Wednesday, October 15, 2008

maybe we'll choke on it, maybe we'll just be friends

i splurged on a pair of shoes. i paid over a hundred dollars for a pair of wrap up boots by toms. i normally only buy used shoes for cheap cheap. so the first night i was wearing them, i puked all over them. irony? maybe.

im laying on one of my leopard print velvet pillows.  my feet are tucked under my bunny jacket. i'd like to say something to PETA and vegans who think fur is murder. this jacket is the best jacket in my life. yeah the stitching has come undone in the pockets and yeah its not good to wear in the rain. but i didnt kill the bunnies. i didnt pay for the bunnies to die. it was a gift and i felt obliged to accept. when some one buys you a five hundred dollar jacket out of love, your morals may sway. justification. indians wore fur. i feel very natural in it. and spiritually i am offering those bunnies a certified good home. i know those bunnies are doing their best keeping me warm and i am eternally grateful. in return, they know their life was not fleeting and was appreciated and that spiritually i respect and give thanks to them. spiritually i consider it a mutual agreement. 
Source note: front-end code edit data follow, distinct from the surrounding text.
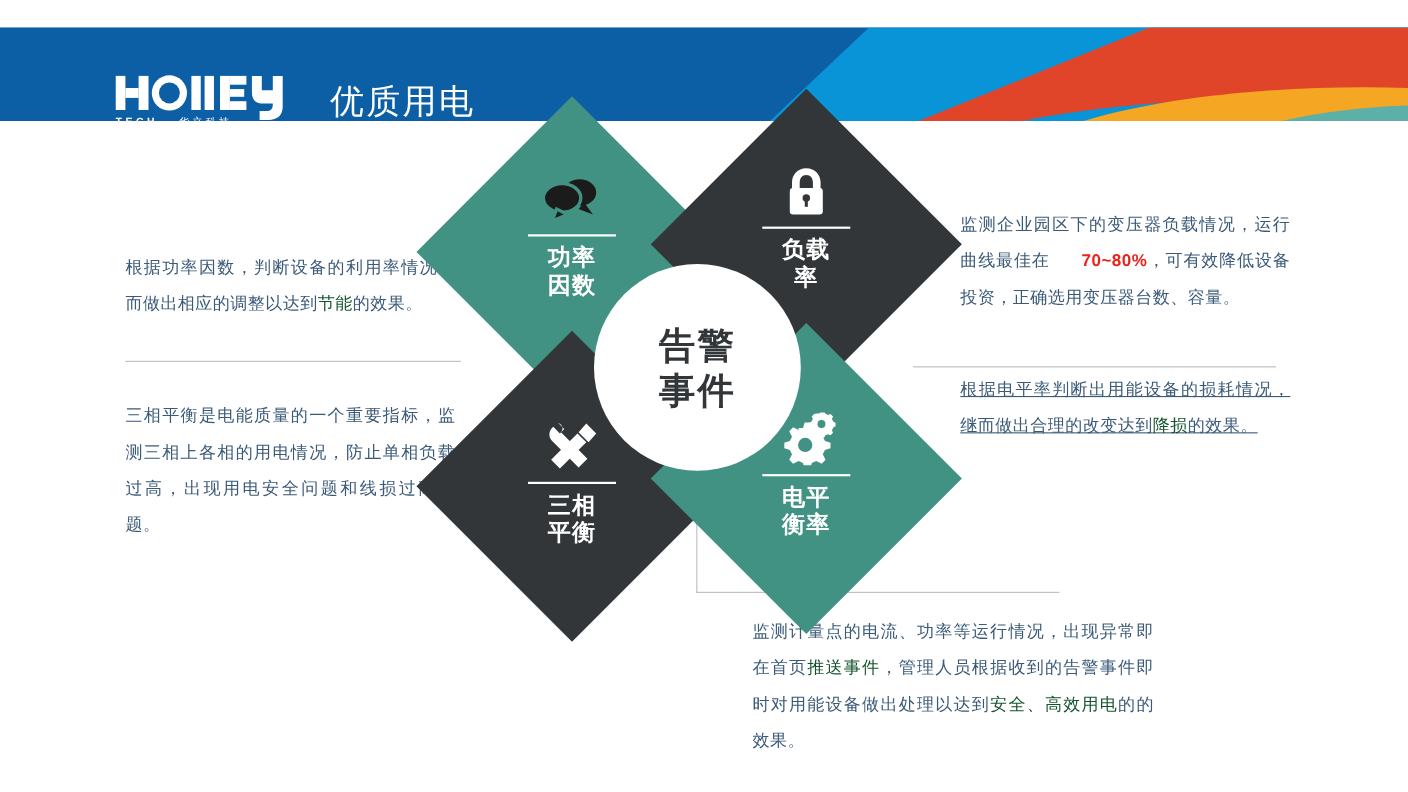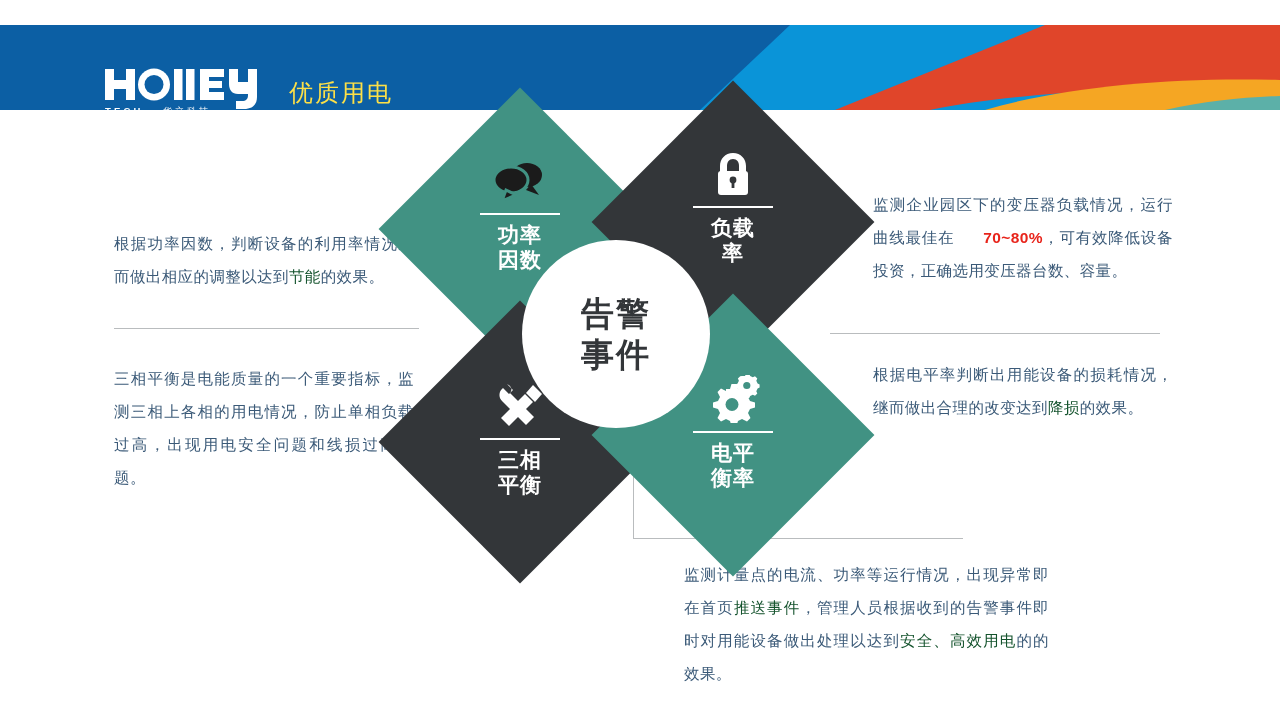--- a/index.html
+++ b/index.html
@@ -25,44 +25,44 @@
   }
   .header-swoosh { position: absolute; left: 0; top: 0; width: 1280px; height: 85px; }
   .logo-wrap {
     position: absolute;
     left: 105px; top: 42px;
     width: 160px; height: 50px;
   }
   .logo-mark { display: block; }
   .header-title {
     position: absolute;
-    left: 289px; top: 49px;
-    color: #fde047;
-    font-size: 24px;
+    left: 300px; top: 49px;
+    color: #ffffff;
+    font-size: 31px;
     letter-spacing: 2px;
     line-height: 38px;
     white-space: nowrap;
   }
 
   
   .para {
     position: absolute;
     color: #3b5a78;
     font-size: 15.5px;
     line-height: 33px;
     letter-spacing: 0.4px;
     text-align: justify;
   }
   .para .hl { color: #14532d; }
   .para .hl-b { color: #e8241b; font-weight: bold; margin-left: 29px; }
 
   #para-power   { left: 114px; top: 227px; width: 300px; }
   #para-phase   { left: 114px; top: 362px; width: 300px; }
   #para-load    { left: 873px; top: 188px; width: 300px; }
-  #para-balance { left: 873px; top: 358px; width: 300px; }
+  #para-balance { left: 873px; top: 338px; width: 300px; text-decoration: underline; }
   #para-alarm   { left: 684px; top: 558px; width: 365px; font-family: Liberation Serif, serif; }
 
   
   .divider { position: absolute; background: #b9bcbe; }
   #divider-left    { left: 114px;  top: 328px; width: 305px; height: 1px; }
   #divider-right   { left: 830px;  top: 333px; width: 330px; height: 1px; }
   #divider-bottom  { left: 633px;  top: 538px; width: 330px; height: 1px; }
   #divider-vert    { left: 633px;  top: 410px; width: 1px;   height: 129px; }
 
   
@@ -110,21 +110,21 @@
 
   
   #content-power   { padding-top: 26px; }
   #content-load    { padding-top: 26px; }
   #content-phase   { padding-top: 38px; }
   #content-balance { padding-top: 38px; }
 
   
   .center-circle {
     position: absolute;
-    left: 522px; top: 240px;
+    left: 540px; top: 240px;
     width: 188px; height: 188px;
     border-radius: 50%;
     background: #ffffff;
     display: flex;
     align-items: center;
     justify-content: center;
   }
   .center-label {
     color: #333639;
     font-size: 33px;

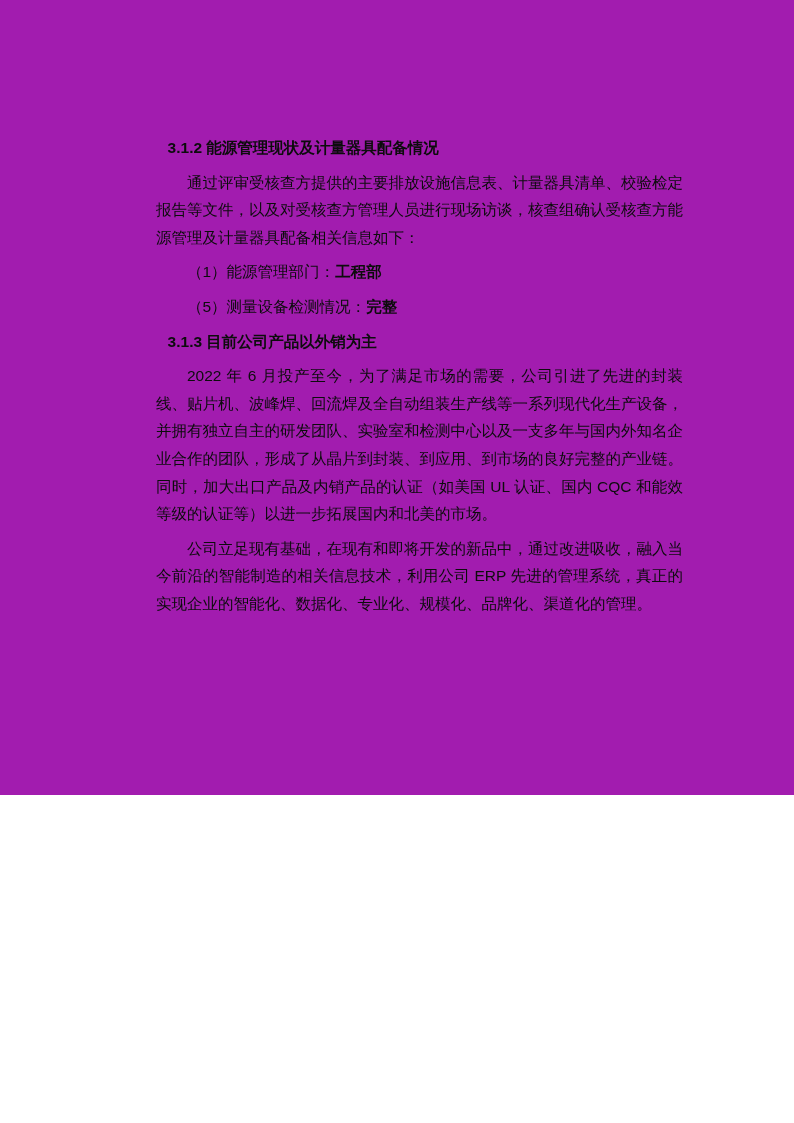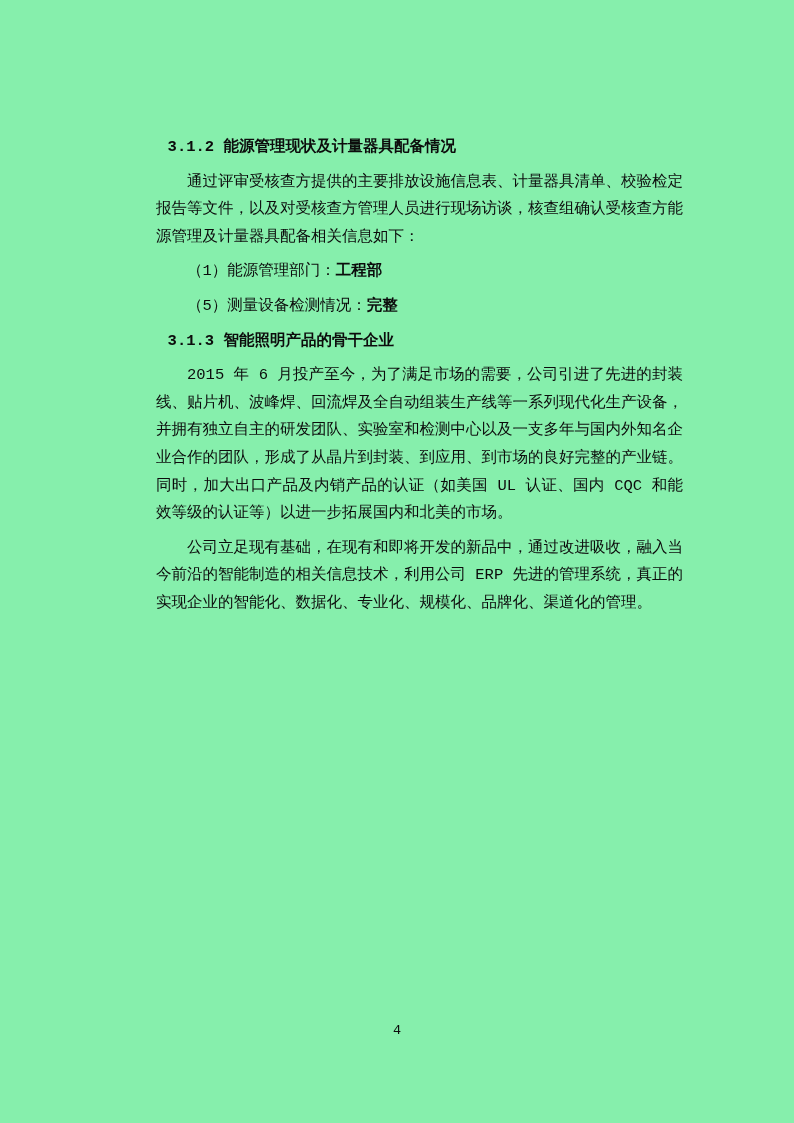--- a/index.html
+++ b/index.html
@@ -3,23 +3,23 @@
 <meta charset="utf-8">
 <style>
   html, body {
     margin: 0;
     padding: 0;
     background: #ffffff;
   }
   .page {
     position: relative;
     width: 794px;
-    height: 1123px;
-    background: #86efac;
-    font-family: Liberation Mono, monospace;
+    height: 795px;
+    background: #a21caf;
+    font-family: Liberation Sans, sans-serif;
     color: #0c0c0c;
     overflow: hidden;
   }
   .content {
     position: absolute;
     left: 149px;
     top: 134px;
     width: 541px;
   }
   .para {
@@ -64,24 +64,24 @@
 
     <p class="para">通过评审受核查方提供的主要排放设施信息表、计量器具清单、校验检定报告等文件，以及对受核查方管理人员进行现场访谈，核查组确认受核查方能源管理及计量器具配备相关信息如下：</p>
 
     <p class="para"><span>（1）能源管理部门：</span><span class="value-bold">工程部</span></p>
 
 
 
 
     <p class="para"><span>（5）测量设备检测情况：</span><span class="value-bold">完整</span></p>
 
-    <h3 class="heading">3.1.3 智能照明产品的骨干企业</h3>
+    <h3 class="heading">3.1.3 目前公司产品以外销为主</h3>
 
 
-    <p class="para">2015 年 6 月投产至今，为了满足市场的需要，公司引进了先进的封装线、贴片机、波峰焊、回流焊及全自动组装生产线等一系列现代化生产设备，并拥有独立自主的研发团队、实验室和检测中心以及一支多年与国内外知名企业合作的团队，形成了从晶片到封装、到应用、到市场的良好完整的产业链。同时，加大出口产品及内销产品的认证（如美国 UL 认证、国内 CQC 和能效等级的认证等）以进一步拓展国内和北美的市场。</p>
+    <p class="para">2022 年 6 月投产至今，为了满足市场的需要，公司引进了先进的封装线、贴片机、波峰焊、回流焊及全自动组装生产线等一系列现代化生产设备，并拥有独立自主的研发团队、实验室和检测中心以及一支多年与国内外知名企业合作的团队，形成了从晶片到封装、到应用、到市场的良好完整的产业链。同时，加大出口产品及内销产品的认证（如美国 UL 认证、国内 CQC 和能效等级的认证等）以进一步拓展国内和北美的市场。</p>
 
 
     <p class="para">公司立足现有基础，在现有和即将开发的新品中，通过改进吸收，融入当今前沿的智能制造的相关信息技术，利用公司 ERP 先进的管理系统，真正的实现企业的智能化、数据化、专业化、规模化、品牌化、渠道化的管理。</p>
 
   </div>
 
   <div class="page-footer">4</div>
 </div>
 
 </body></html>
i know things so nice don't come into my life by accident. its because of hard work, either by me or the people around me. i hope to assume that the people around me all have the best of intentions, and i've often learned the awfully hard way, that very few people actually do. but maybe its because i see too much in people, not just in front of me, but their full potential too. i think i focus too much on people's potential and often they don't focus and fall short. it's their choice to live to their potential. i have my own to worry about.